Festival kapsamında günün tek dersi, Hasan Baran ve Serdar Ökten’in İletişim Bilimleri Fakültesi’nde gerçekleştirdiği “Sinemada Sesli Çekim” atölyesiydi.

Yapılan atölye sırasında sesli çekimin önemini örneklerle vurgulayan Hasan Baran, ses almanın tüm inceliklerine parmak bastı.

Bu işin gözüktüğü gibi kolay olmadığının altını çizen Baran şunları söyledi:

“Yaptığımız iş sopa tutmak değil. Ses ile ilgilenen kişi doğru ışığın, doğru açının be demek olduğunu bilmeli; kamera planından ve lensinden haberdar olmalıdır.” dedi.

“5 No’lu Cezaevi”nin yönetmeni Çayan Demirel filmi anlattı

6 Mayıs’ta Eskişehir’de, günün ilk söyleşisi “5 No’lu Cezaevi” filminin yönetmeni Çayan Demirel ile yapıldı.

İzleyicilerin yoğun katılımıyla gerçekleştirilen film gösteriminin ardından yapılan söyleşide Demirel sorulan bir soruya şöyle yanıt verdi:

“Darbecilerin son dönemde yargılanmak istenilmesi olumlu bir adaım fakat yeterli değil. Bu durumun aynı zamanda sistem eleştirisini yapabilme potansiyeline kadar varması gerekir. Gerçeklerle yüzleşip daha sağlıklı bir toplum yaratmak için bu gerekli. Bu film için cezaevinde o dönem görev yapanlara da ulaşmaya çalıştık fakat ulaştıklarımızın hiçbirisi görüşme yapmak istemedi. Üzülerek söylüyorum bizim coğrafyamızda yaptığından pişman olan bir insan kitlesi yok aksine yaptığı her ne olursa olsun yaptığıyla övünen bir insan kitlesi var. Eğer biz Diyarbakır’da yaşananları anlayamazsak; 38 olaylarını, ulus-devlet oluşumu sürecini hatta Hrant Dink cinayetini anlayamayız.”

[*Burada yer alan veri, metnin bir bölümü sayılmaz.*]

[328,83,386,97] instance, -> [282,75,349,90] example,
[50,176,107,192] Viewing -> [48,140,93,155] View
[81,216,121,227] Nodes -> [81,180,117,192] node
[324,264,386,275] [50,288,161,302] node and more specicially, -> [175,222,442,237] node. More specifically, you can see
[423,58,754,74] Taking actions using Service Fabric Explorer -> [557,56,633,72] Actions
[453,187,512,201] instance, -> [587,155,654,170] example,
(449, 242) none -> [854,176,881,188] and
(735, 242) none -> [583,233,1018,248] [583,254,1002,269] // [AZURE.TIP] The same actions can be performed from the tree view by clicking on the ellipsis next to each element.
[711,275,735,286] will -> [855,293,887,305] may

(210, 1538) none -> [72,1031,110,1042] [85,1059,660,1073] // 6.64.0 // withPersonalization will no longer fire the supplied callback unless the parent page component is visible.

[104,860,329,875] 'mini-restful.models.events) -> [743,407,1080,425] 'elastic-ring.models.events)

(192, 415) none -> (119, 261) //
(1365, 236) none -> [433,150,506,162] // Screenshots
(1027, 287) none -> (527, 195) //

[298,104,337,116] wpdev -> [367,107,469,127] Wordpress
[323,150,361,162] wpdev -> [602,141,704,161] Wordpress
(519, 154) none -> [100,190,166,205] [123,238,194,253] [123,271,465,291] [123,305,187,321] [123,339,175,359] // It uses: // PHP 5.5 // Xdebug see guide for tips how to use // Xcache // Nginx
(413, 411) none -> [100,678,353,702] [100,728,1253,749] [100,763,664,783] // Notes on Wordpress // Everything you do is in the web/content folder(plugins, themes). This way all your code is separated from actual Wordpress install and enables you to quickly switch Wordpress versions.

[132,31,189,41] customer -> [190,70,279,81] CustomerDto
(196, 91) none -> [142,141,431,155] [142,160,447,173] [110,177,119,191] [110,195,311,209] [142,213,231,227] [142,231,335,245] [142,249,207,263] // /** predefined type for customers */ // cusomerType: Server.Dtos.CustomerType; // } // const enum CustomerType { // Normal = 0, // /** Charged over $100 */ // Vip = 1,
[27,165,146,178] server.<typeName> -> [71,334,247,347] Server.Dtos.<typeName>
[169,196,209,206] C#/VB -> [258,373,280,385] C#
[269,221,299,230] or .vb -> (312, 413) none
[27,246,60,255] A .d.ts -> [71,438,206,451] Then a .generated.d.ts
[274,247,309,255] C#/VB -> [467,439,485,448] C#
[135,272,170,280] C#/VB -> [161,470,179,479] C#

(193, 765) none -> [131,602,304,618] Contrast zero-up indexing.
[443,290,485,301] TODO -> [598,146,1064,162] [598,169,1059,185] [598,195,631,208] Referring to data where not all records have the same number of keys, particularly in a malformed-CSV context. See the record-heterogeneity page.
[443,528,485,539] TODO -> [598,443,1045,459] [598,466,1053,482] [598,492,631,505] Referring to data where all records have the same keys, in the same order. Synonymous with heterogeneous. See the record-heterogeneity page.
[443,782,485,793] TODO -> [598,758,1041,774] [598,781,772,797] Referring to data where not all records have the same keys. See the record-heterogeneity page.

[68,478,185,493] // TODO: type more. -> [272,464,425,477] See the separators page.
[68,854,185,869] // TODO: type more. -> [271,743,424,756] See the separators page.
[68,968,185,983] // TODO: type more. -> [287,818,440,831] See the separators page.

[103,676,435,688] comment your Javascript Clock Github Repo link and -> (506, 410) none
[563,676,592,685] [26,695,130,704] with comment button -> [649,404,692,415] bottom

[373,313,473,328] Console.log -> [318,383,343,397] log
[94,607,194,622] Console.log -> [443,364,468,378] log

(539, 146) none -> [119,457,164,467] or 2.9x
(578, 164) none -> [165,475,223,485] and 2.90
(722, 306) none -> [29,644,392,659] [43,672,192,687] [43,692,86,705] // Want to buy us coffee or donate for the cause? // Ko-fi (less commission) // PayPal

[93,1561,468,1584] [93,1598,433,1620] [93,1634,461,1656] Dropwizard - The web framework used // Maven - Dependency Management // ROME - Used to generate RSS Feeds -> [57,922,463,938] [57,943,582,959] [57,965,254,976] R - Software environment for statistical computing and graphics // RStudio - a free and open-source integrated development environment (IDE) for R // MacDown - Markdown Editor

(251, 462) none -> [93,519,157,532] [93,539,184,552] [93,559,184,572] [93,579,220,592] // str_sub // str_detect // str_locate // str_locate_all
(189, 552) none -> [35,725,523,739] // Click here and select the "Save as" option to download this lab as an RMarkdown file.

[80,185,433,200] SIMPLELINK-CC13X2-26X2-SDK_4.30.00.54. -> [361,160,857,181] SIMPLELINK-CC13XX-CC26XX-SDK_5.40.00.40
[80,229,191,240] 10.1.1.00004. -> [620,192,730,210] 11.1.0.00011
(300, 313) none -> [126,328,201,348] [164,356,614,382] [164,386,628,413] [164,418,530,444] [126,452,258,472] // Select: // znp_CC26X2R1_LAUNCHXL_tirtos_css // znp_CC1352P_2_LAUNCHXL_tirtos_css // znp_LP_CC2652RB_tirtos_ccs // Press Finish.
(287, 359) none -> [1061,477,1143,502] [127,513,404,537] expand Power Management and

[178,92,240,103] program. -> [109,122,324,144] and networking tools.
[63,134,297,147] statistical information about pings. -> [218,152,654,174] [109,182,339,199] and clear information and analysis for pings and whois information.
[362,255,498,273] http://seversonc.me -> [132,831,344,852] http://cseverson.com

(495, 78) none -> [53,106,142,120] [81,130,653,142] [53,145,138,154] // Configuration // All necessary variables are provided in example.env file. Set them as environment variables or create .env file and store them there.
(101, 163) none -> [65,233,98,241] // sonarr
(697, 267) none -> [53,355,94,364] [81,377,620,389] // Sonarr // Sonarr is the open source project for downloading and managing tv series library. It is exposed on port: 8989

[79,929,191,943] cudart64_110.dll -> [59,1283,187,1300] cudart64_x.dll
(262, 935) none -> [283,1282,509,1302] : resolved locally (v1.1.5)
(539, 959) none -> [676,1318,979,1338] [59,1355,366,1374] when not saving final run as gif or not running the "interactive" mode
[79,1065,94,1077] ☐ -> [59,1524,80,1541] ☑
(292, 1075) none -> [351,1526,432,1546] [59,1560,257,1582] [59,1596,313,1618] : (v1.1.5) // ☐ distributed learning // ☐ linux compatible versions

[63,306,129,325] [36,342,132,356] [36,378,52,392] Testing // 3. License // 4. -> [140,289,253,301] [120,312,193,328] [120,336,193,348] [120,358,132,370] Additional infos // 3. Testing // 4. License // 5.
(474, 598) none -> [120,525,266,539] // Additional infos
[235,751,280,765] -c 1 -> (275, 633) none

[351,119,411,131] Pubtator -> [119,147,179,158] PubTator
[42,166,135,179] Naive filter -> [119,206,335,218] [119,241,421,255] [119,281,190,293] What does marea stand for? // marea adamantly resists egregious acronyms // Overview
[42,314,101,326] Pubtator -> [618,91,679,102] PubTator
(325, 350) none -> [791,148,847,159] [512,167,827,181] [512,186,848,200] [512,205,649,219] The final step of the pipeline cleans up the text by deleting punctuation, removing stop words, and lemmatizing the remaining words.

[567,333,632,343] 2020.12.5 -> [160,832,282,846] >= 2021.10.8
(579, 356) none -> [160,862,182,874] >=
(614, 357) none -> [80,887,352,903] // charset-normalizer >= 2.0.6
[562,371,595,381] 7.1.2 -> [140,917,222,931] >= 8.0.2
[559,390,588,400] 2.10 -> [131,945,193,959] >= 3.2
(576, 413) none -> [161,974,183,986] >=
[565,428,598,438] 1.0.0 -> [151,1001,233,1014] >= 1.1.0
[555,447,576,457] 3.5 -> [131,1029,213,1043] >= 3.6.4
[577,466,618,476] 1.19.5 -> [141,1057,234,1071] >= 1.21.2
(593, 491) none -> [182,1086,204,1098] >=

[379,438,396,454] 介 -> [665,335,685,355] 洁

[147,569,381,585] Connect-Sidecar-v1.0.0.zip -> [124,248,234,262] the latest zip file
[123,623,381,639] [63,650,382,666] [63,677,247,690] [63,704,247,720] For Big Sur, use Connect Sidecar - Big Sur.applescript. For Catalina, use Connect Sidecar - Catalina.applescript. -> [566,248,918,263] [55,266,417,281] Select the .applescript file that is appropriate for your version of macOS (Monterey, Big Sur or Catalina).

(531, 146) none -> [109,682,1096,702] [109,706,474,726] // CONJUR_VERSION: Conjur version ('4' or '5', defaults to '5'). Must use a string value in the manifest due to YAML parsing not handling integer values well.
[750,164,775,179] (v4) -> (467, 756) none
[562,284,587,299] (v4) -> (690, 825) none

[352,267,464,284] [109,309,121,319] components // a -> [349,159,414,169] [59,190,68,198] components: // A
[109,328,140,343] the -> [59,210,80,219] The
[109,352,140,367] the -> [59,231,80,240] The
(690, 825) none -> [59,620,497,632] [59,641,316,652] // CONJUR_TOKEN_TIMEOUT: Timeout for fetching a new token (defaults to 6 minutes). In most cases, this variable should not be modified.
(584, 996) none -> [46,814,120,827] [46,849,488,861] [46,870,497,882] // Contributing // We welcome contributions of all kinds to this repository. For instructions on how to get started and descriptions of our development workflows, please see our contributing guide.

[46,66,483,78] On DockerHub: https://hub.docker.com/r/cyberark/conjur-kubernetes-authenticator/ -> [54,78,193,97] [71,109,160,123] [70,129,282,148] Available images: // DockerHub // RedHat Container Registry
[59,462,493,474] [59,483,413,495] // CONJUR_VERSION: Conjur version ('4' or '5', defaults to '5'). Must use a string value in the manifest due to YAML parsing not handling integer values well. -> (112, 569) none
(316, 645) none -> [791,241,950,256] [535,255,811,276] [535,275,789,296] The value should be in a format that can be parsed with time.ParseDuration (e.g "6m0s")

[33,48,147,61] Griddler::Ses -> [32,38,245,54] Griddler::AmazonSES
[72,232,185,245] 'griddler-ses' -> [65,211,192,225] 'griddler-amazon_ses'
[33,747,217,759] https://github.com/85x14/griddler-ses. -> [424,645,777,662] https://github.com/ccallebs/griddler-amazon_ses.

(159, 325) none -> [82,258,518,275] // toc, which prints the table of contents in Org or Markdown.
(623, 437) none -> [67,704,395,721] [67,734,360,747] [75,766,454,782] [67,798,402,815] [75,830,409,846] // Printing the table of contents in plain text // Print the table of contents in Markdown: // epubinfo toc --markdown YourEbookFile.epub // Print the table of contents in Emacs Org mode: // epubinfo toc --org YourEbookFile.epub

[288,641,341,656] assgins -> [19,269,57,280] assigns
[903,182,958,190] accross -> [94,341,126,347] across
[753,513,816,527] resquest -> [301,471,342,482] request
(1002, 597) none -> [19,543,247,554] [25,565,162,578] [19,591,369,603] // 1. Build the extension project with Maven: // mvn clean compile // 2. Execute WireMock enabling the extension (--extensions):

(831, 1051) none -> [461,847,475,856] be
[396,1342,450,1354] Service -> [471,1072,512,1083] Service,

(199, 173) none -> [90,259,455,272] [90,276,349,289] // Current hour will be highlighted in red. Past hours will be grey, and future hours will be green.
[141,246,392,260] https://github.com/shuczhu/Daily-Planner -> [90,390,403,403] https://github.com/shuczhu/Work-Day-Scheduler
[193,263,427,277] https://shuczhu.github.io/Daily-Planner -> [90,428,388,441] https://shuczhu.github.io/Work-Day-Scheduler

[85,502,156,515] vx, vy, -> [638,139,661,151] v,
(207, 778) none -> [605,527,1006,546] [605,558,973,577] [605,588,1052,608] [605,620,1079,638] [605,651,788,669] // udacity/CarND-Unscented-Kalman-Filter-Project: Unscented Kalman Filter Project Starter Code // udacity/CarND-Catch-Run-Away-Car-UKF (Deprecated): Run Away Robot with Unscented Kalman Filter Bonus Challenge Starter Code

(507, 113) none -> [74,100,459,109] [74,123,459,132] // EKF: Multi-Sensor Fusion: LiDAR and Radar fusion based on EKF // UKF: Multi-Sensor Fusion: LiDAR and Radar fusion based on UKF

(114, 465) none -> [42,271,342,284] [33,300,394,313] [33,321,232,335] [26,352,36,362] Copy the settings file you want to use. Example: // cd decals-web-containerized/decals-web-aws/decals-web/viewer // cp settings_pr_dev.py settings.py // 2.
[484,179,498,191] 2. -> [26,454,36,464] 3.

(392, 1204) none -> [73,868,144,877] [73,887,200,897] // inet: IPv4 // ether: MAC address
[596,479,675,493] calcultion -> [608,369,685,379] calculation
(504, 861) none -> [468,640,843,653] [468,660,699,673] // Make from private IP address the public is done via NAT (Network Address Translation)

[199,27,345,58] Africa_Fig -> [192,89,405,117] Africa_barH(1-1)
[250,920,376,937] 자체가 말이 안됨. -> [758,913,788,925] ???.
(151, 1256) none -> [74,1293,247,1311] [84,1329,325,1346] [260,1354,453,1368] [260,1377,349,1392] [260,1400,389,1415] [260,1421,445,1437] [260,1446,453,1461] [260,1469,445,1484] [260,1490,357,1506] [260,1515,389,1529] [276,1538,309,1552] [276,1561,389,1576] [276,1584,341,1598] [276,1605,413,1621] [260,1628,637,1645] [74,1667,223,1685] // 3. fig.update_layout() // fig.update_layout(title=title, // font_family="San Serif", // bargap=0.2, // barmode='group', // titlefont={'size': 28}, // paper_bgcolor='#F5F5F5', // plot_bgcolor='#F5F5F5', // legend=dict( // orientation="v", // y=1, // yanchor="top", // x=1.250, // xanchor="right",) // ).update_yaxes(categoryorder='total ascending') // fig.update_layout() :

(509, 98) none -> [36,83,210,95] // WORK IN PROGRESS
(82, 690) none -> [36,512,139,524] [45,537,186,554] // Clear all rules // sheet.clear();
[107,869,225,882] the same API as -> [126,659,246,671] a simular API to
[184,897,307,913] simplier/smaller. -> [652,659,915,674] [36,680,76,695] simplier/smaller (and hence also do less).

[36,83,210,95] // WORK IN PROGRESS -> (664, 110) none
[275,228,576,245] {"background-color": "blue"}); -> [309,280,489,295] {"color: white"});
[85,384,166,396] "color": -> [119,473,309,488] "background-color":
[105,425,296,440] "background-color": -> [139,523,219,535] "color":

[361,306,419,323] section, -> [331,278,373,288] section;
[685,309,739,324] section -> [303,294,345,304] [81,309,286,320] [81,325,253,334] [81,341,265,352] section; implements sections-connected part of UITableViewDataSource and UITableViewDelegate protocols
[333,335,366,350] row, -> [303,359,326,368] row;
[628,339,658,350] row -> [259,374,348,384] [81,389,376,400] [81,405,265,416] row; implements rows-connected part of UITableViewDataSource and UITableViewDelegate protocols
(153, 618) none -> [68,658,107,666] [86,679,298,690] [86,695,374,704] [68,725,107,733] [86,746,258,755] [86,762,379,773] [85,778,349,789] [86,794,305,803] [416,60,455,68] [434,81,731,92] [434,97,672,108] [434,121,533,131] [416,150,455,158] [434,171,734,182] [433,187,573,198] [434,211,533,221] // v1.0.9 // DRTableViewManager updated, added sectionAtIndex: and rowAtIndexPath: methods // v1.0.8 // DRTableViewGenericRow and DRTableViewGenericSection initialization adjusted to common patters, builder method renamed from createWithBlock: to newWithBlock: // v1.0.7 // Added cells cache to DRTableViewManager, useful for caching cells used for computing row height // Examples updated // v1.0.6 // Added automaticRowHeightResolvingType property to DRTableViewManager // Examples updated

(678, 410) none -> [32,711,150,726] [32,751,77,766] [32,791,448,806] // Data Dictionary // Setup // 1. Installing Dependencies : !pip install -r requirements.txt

’da “Gölgeler ve Suretler” vardı!

13. Eskişehir Uluslararası Film Festivali’nde 6 Mayıs’taki söyleşilerden ikincisi “ Gölgeler ve Suretler”in yönetmeni Derviş Zaim ile yapılan söyleşiydi.

Film gösteriminden sonra yapılan söyleşide Derviş Zaim’in yanı sıra filmin oyuncuları Osman Alkaş ve Buğra Gülsoy da yer aldı.

Derviş Zaim’in “Cenneti Beklerken” (minyatür) ve “Nokta”(hat) ile başladığı geleneksel Türk sanatları üçlemesinin son halkası olan “Gölgeler ve Suretler” ( gölge tiyatrosu) filmi söyleşinde seyircilerin salonda boş yer bırakmadığı görüldü.

Anadolu Üniversitesi 13. Uluslararası Eskişehir Film Festivali Başkanı Prof. Dr. Gülseren Güçhan’ın yönettiği söyleşide Derviş Zaim filmin macerasını anlatırken şunları söyledi:

“Kıbrıs için yaptığım bir film bu. 63-64 olaylarını konu ediniyor. Türk Sineması Kıbrıs meselesine pek fazla değinmediği için bir boşluk söz konusuydu. Bu boşluğu doldurmak istedim. Eğer bir tarihsel konulara değinip onu konu edinirse güçlenir. Tabi, bu filmin tehlikesi, henüz sonuca ulaşmamış bir sorunu konu edinmesinde yatıyor. Herkesi memnun etmek mümkün değil. Zaten böyle bir çaba içerisinde olmadım fakat soğukkanlı bir yaklaşım göstermeye de özel önem gösterdim. Her iki taraftan makul insanların beni sağduyulu bir şekilde anlayacaklarını umuyorum. Yunan kökenli bir senaryo editörü ile çalıştım. Bunun nedeni ise farkında olmadan gözden kaçırdığım noktaları görmek istememden kaynaklanıyordu. Aynı zamanda bu filmde Kıbrıslı Rum oyuncular da oynuyor. Bu durum bile başlı başına birçok anlam ifade ediyor.

Gölge temasını kullanması konusunda soru yöneltilince, Zaim sözlerine şöyle devam etti:

“Dünya bizi tekdüzeleştirmeye çalışıyor. Mesaj bombardımanı altındayız. Bu durumdan nasıl çıkarız? Yapıyı ya minimalize edersiniz ya da onunla oynarsınız. Ben ikincisini tercih ettim. Geleneksel Türk sanatlarından gölge tiyatrosunu seçmemin sebebi bu. Hem aynı zamanda Rumlar da bu sanatla ilgililer. Perde; geçmiş, gelecvek ve şimdiyi eş zamanlı olarak barındırıyor. Filmdeki geçişler bu eş zamanlılığı gösteriyor.”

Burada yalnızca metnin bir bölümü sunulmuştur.